Carbon fiber-reinforced composite brake pads are designed for the needs of high-end models and special vehicles. It uses high-strength carbon fibers (with a tensile strength of more than 3000MPa) as the reinforcing phase, combined with high-temperature resistant resins or metal matrices, and is made through complex processes such as weaving, forming, and carbonization. The core advantage of this material lies in "high strength + lightweight": on the one hand, carbon fiber has excellent thermal conductivity, which can quickly dissipate heat to the entire friction surface during braking, avoiding performance degradation caused by local overheating. Even in the extreme scenario of continuous emergency braking of racing cars, it can maintain a stable braking effect; on the other hand, the density of carbon fiber is only 1/4 of that of steel, and the weight of the made brake pad is 40% lighter than that of traditional semi-metallic brake pads, which can effectively reduce the unsprung mass of the car, improve the chassis handling and fuel economy (the fuel consumption per 100 kilometers can be reduced by 0.3-0.5L). At present, carbon fiber brake pads have become standard equipment for racing cars, luxury cars (such as BMW M series, Mercedes-Benz AMG series) and heavy-duty trucks. With the maturity of carbon fiber mass production technology, the cost is expected to decrease by 50% in the future, and gradually popularize to mid-end models.
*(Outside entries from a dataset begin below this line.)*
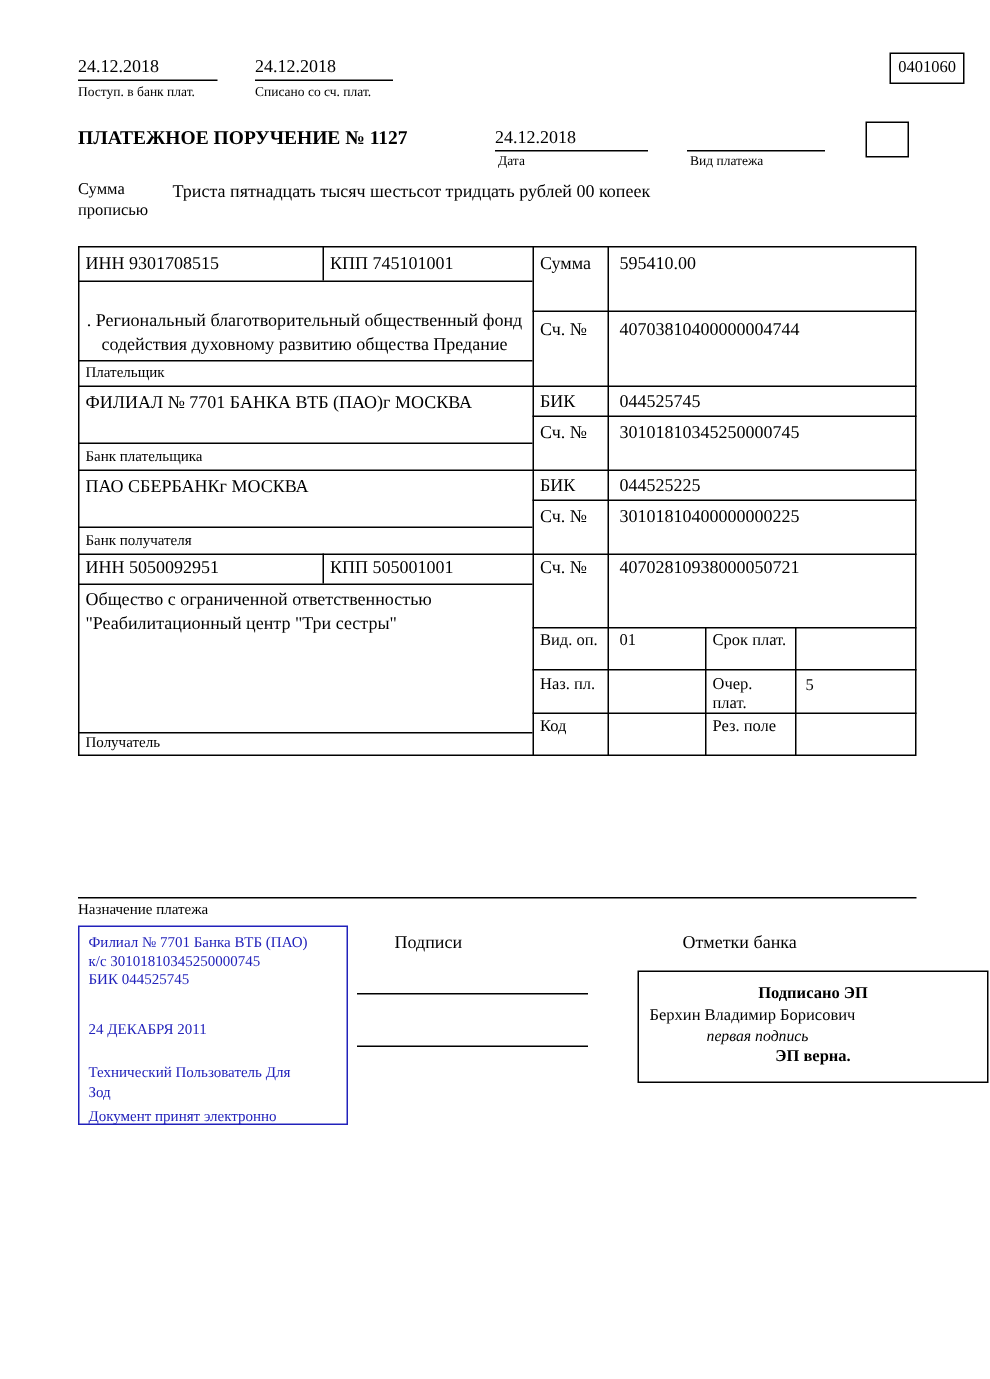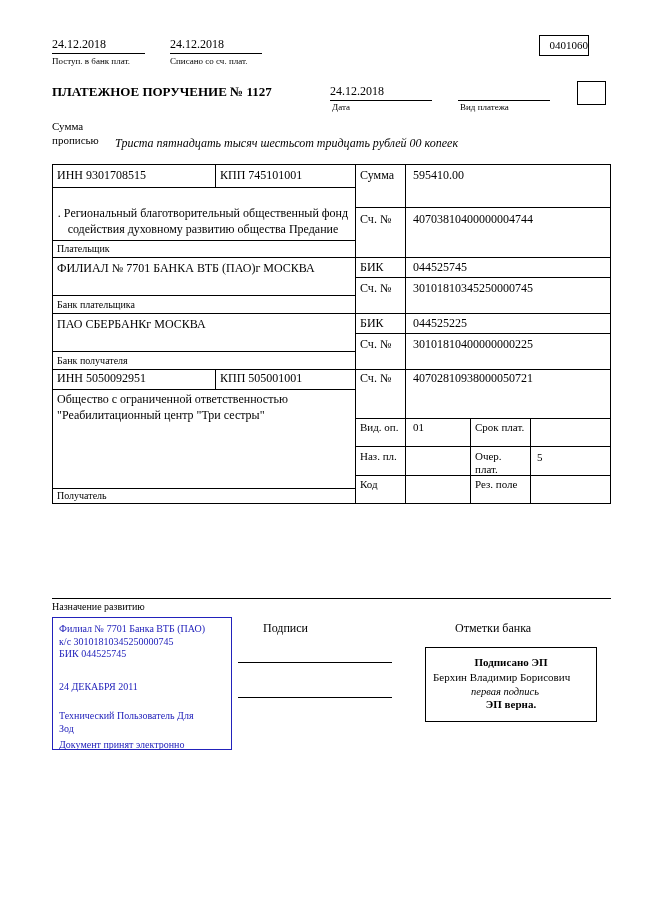"0401060" div.box { left: 539px -> 593px; text-align: right -> center }
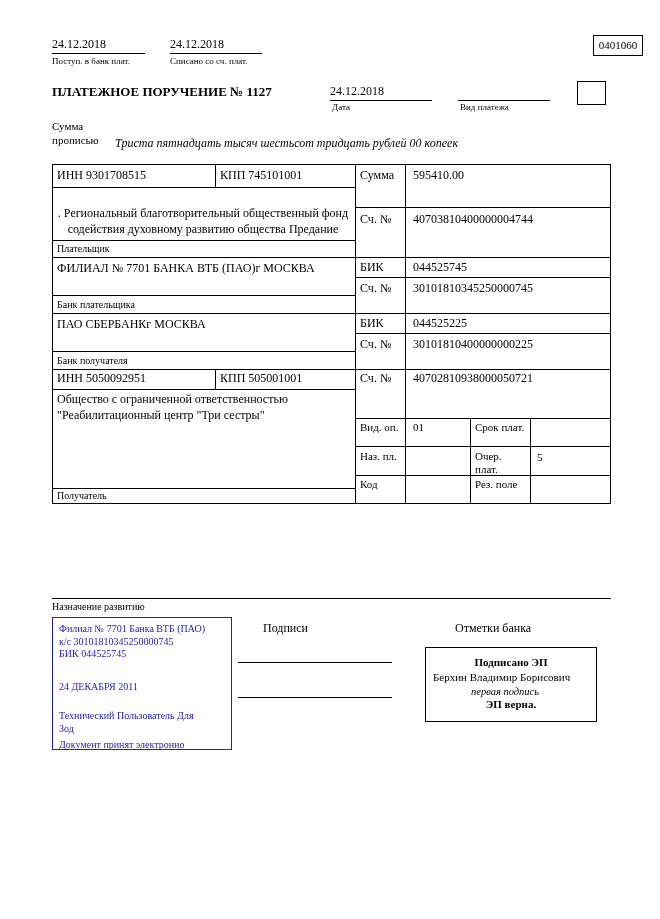"Триста пятнадцать тысяч шестьсот" div.abs { font-style: italic -> none; top: 136px -> 120px }
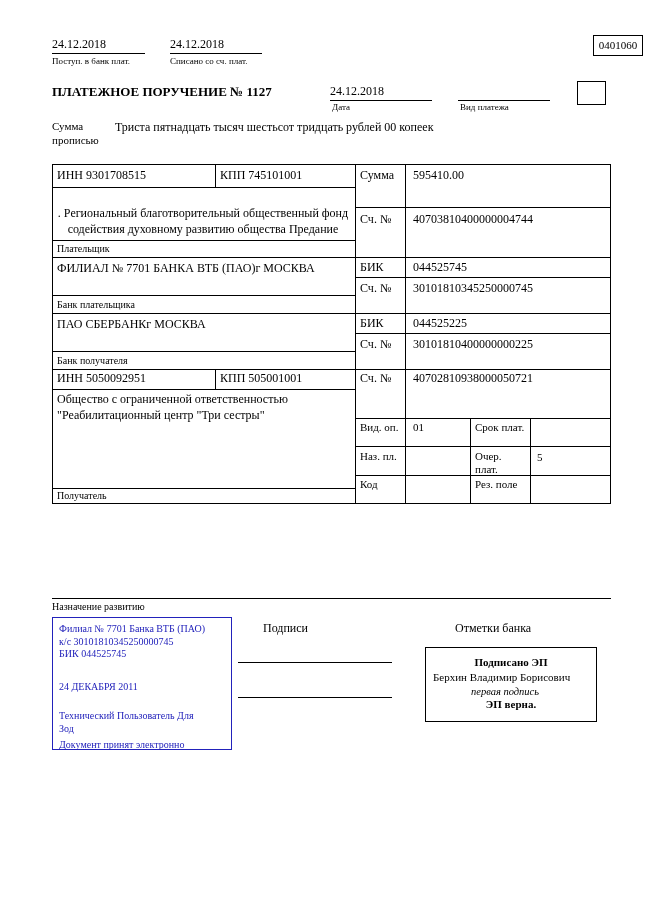"Назначение развитию" div.abs { text: развитию -> платежа }
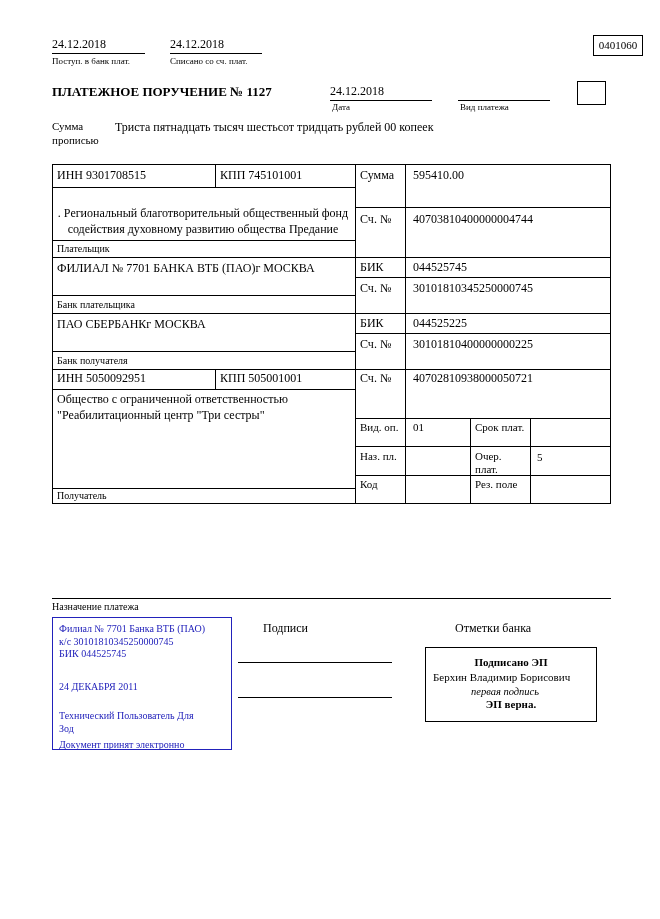"Подписано ЭП" .marks-box { width: 172px -> 234px }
Future Development Direction: Integration of Intelligent Materials and Nanotechnology

From asbestos materials to new composite materials, every innovation in brake pad materials revolves around the three core goals of "safety, environmental protection, and efficiency". In the future, with the in-depth integration of intelligent materials and nanotechnology, brake pads will develop towards the direction of "self-diagnosis, self-repair, and multi-functionality".

In terms of self-diagnosis, researchers plan to embed nano-scale pressure sensors and temperature sensors in brake pad materials to monitor the wear thickness, temperature change, and pressure distribution of the friction surface in real time. The data is transmitted to the instrument panel through the on-board bus. When the brake pad wear reaches the critical value (usually 3-5mm), an alarm prompt is automatically triggered to avoid braking risks caused by the user's neglect of inspection. In terms of self-repair, shape memory alloy particles will be added to the composite material. When the brake pad has small cracks due to wear, triggered by the braking heat, the shape memory alloy will automatically restore its original shape, fill the crack gaps, and extend the service life of the brake pad (it is expected to increase by 20%-30%). In addition, some research institutions are also exploring "antibacterial brake pads". By coating the surface of the material with a nano-silver coating, bacterial growth is inhibited, and the problem of peculiar smell caused by bacterial reproduction near the car wheel hub is solved.

These technological breakthroughs will further break the performance boundary of brake pad materials, promote the upgrade of automotive braking systems from "passive safety" to "active safety", and provide more reliable safety guarantees for the development of future intelligent cars.